Furthermore, he digresses and illustrates to Polus what it means to be admirable – things that are

“either beneficial or pleasant or both,” (50) and likewise, he describes what is contemptible in

terms of unpleasantness and harmfulness. By being able to specify what is good and admirable,

one can get a fuller sense of what Socrates is urging for his peers to achieve. He is calling people

to act morally, to think which actions are beneficial and which are harmful, and to choose their

actions rightly. It is also important to note that Socrates adds the quality of pleasure in a good

life, showing that humans do not need to reject all their pleasures to practice self-discipline and

restraint. It is only harmful pleasures that Socrates is asking people to remove in their lives to

obtain a good life.


Socrates would then give a deeper explanation to the confused individual as to why the

self-indulgent life does not lead to the good life, and why those who live such lives need some

sort of punishment to straighten out their lives. He would first explain that a bad state for

property, body, and mind, are attributed to “poverty, sickliness, and immorality,” (55)

respectively, with immorality or psychological iniquity being the most contemptible because it

causes the most amount of unpleasantness or harm. Therefore, those who show qualities of

psychological iniquities, such as injustice and self-indulgence, are subject to care from his peers

just as those who are physically ill are subject to medicine to relieve them of their illness.

Socrates would even go further to say that it is their civic duty as friends to heal a

psychologically ill individual and in a sense, lift him from his ignorance and blindness in light of

what is really good. To relieve one from self-indulgence and injustice, Socrates claims that an

administration of justice is necessary even though it may not be pleasant. This sort of treatment

leads to goodness and an ideal life because it is beneficial and it cures the immorality with

morality, self-indulgence with self-control.

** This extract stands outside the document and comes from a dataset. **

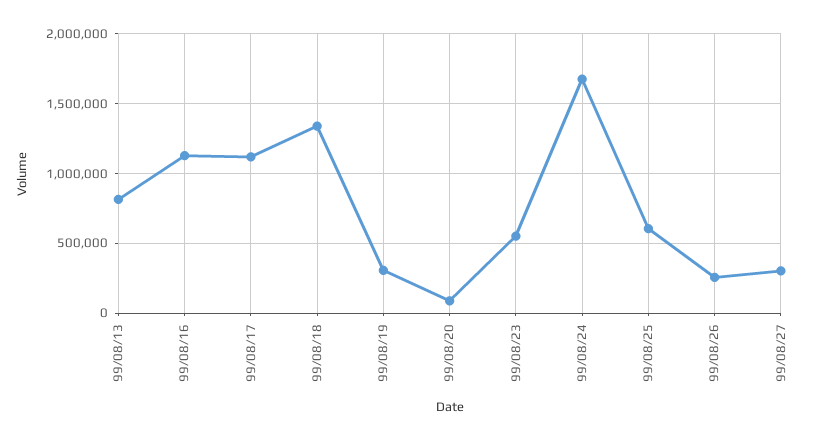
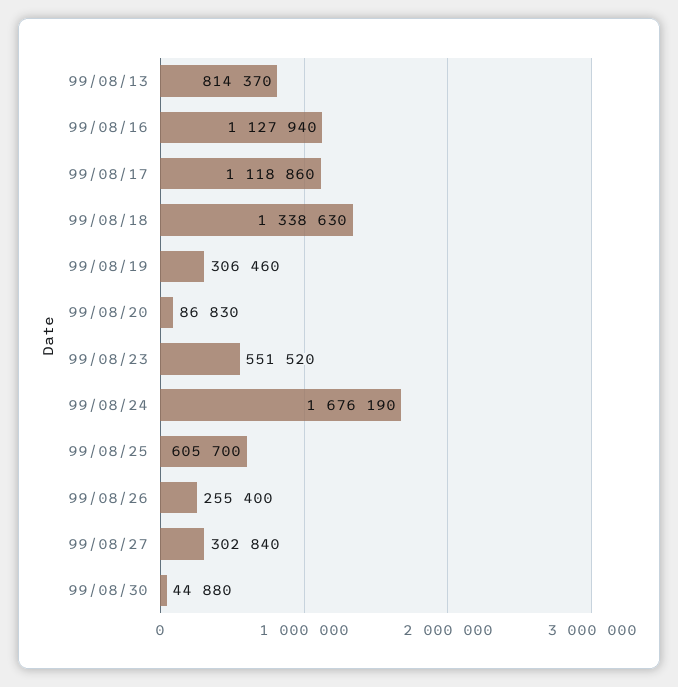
99/08/30: none -> 44880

With the aid of enlightened friends, one can become cured and become knowledgeable to

goodness so that he could act consciously with goodness as his aim to reach an ideal life.

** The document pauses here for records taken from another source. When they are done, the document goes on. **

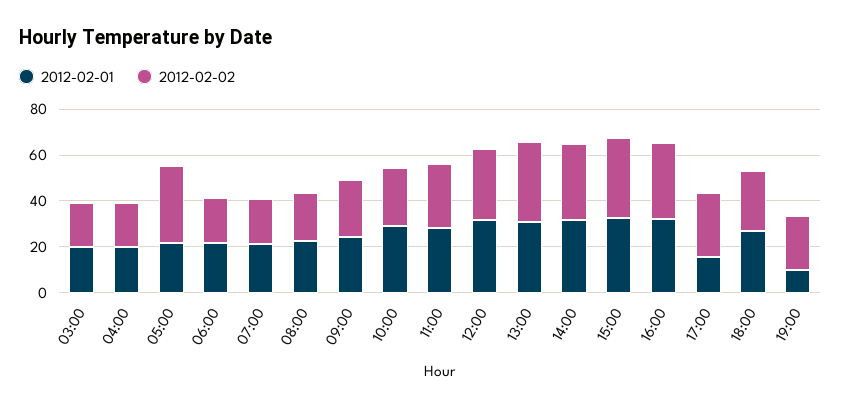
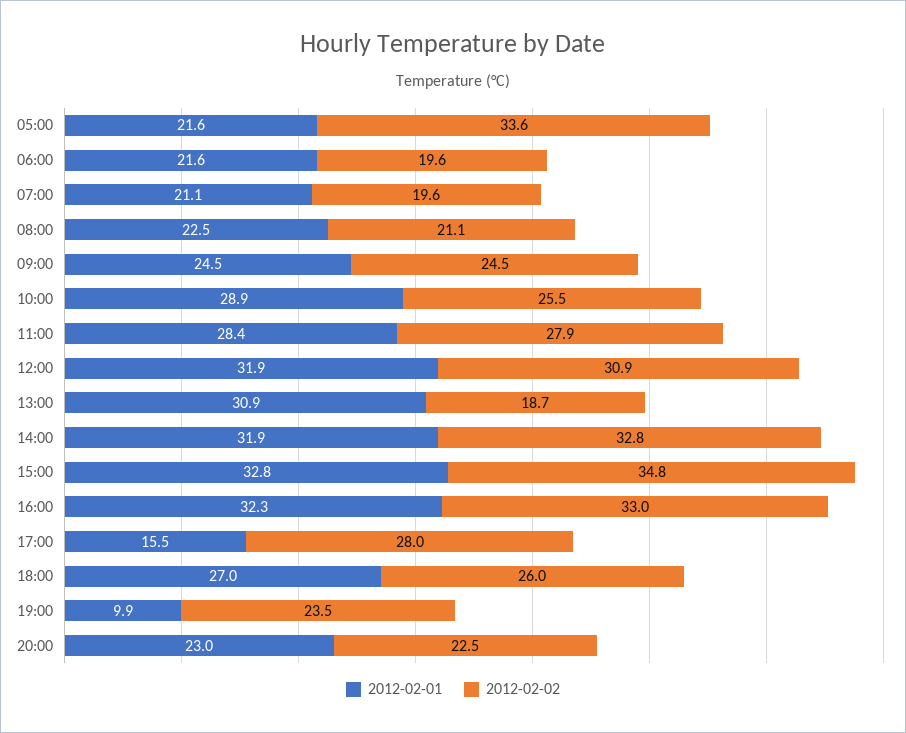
2012-02-01, 03:00: 20 -> none
2012-02-02, 03:00: 20 -> none
2012-02-01, 04:00: 20 -> none
2012-02-02, 04:00: 20 -> none
2012-02-02, 13:00: 35 -> 18.7
2012-02-01, 20:00: none -> 23
2012-02-02, 20:00: none -> 22.5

Although it is good to accept other’s wisdoms to deepen one’s own knowledge and

understanding of life, Socrates would also advise the young individual who is starting to see the

light to build up his own expertise to stabilize his state of mind so that he would be able to

further distinguish good pleasures from harmful ones. With expertise, one would be able to

“work out in advance what will be best for the mind” (95) and order his mind and his life for the

benefit and wellbeing of his state.


To maintain a good life then, Socrates urges that people strive to maintain a “specific

state of goodness” with their expertise. (104) He specifically illustrates this when he states,

“what it takes for these states of goodness to occur in an ideal form is not chaos, but organization

and perfection and the particular branch of expertise.” (104) That is the fundamental reason and

purpose for a self-disciplined life; it is simply not that people are tunnel-visioned to mindlessly

practice philosophy while ignoring the rest of human nature. As one recognizes true goodness

and distinguishes it from other apparent goodness with a particular activity and pleasure, it

becomes appropriate to act in favor of the first. To practice his discipline, the individual must

“turn towards or away from events, people, pleasures, and irritations as and when he should, and

steadily endures what he should endure.” (105)

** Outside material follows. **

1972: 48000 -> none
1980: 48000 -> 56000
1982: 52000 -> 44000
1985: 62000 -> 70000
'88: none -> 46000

With the following explanation, the inexperienced and confused individual understands

Socrates’ position and advocacy for a self-restraint lifestyle. However, he still finds some

insufficient explanations as to how one would form an expertise on his own to distinguish the

good and bad pleasures. He finds more comfort in expanding that expertise through his own

experience of life and is not satisfied to live solely based on the recommendations and advice

from other so called experts. He would rather trust his own self.